• Michel Chlastacz

Saint-Pol-sur-Ternoise, étoile en rénovation avant mise en concurrence



10/02/2021 - Depuis octobre 2019, la rénovation des trois lignes qui composent l’étoile ferroviaire de Saint-Pol-sur-Ternoise située au cœur du Pas-de-Calais est lancée.


Trois lignes établies à voie unique et non électrifiées qui se dirigent respectivement vers Étaples à l’Ouest (60 km avec neuf gares intermédiaires), Arras à l’Est (40 km et cinq gares) et Béthune au Nord (33 km et trois gares).


Un vaste chantier d’un montant de 92,6 M€, et qui se répartit entre État (9,99%), région des Hauts de France (81,51%) et SNCF Réseau (8,5%).
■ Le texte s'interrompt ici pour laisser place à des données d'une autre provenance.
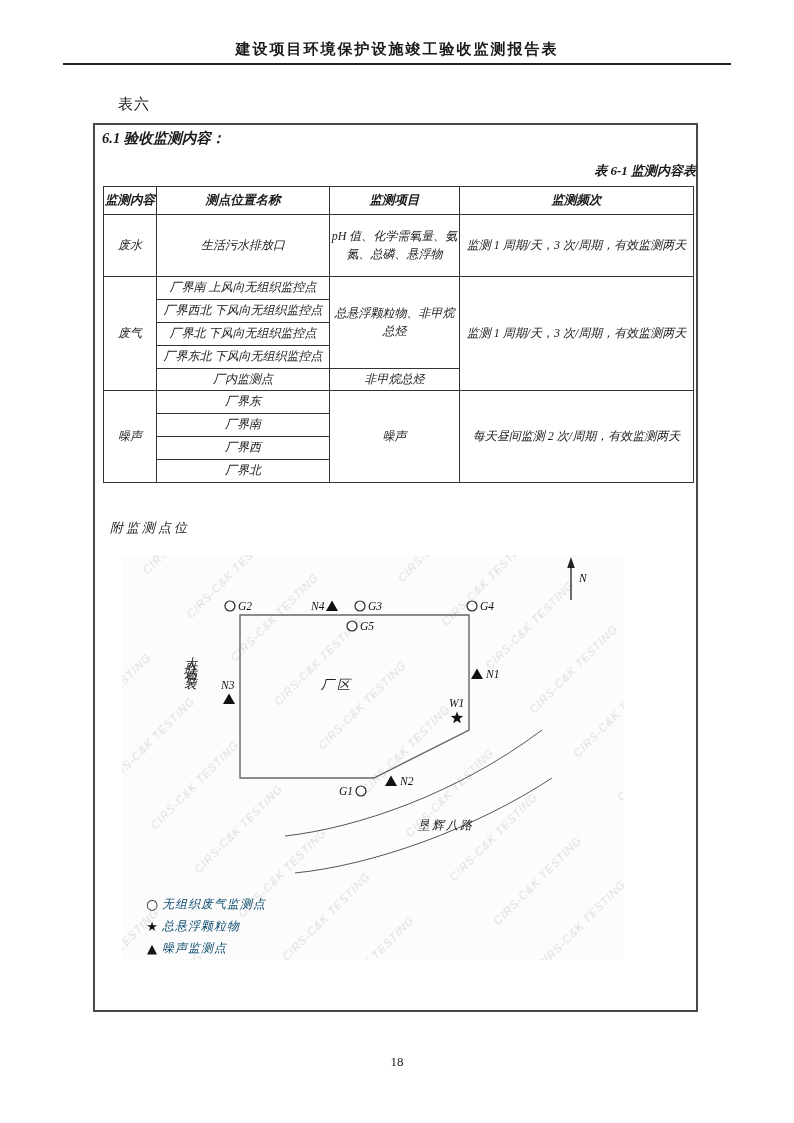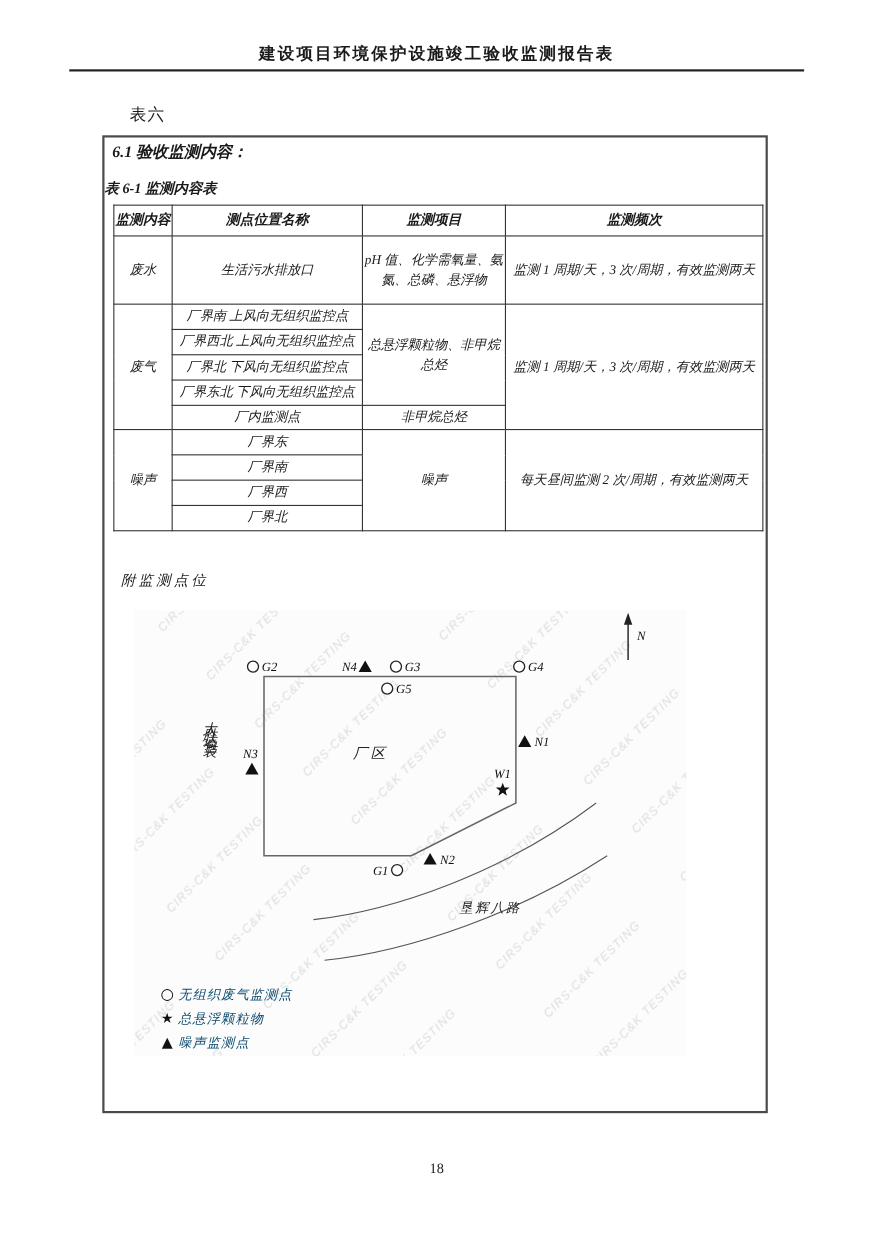"表 6-1 监测内容表" .table-caption { text-align: left -> right }
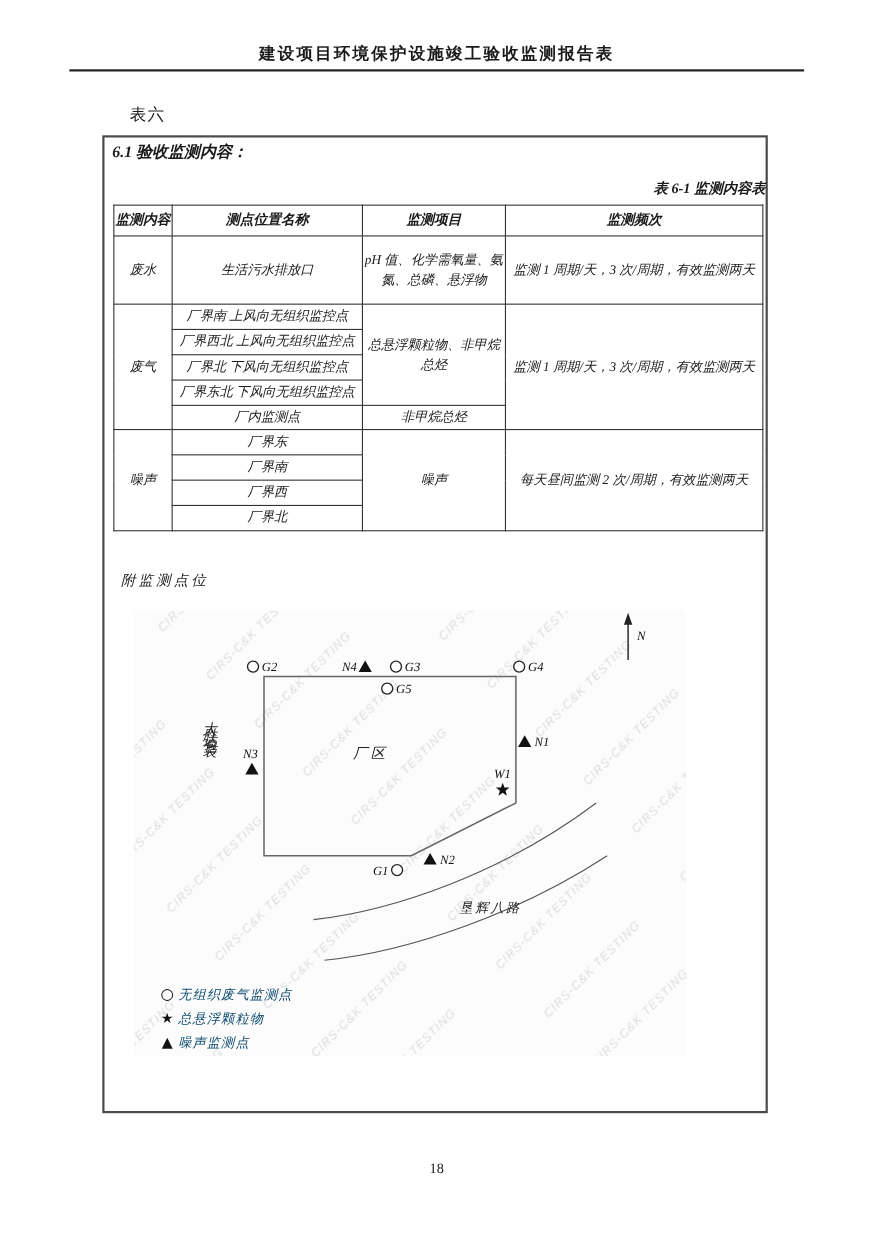"厂界西北 上风向无组织监控点" td { text: 上 -> 下 }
Dans cette opération, la jeune région Hauts de France investit au maximum afin de sauvegarder le réseau ferré structurant de la seule partie restée rurale du département du Pas-de-Calais.


Une remontée en vitesse


Le très mauvais état des trois lignes de l’« Étoile de Saint-Pol » avait obligé à de nombreux ralentissements aboutissant à des temps de parcours peu attractifs.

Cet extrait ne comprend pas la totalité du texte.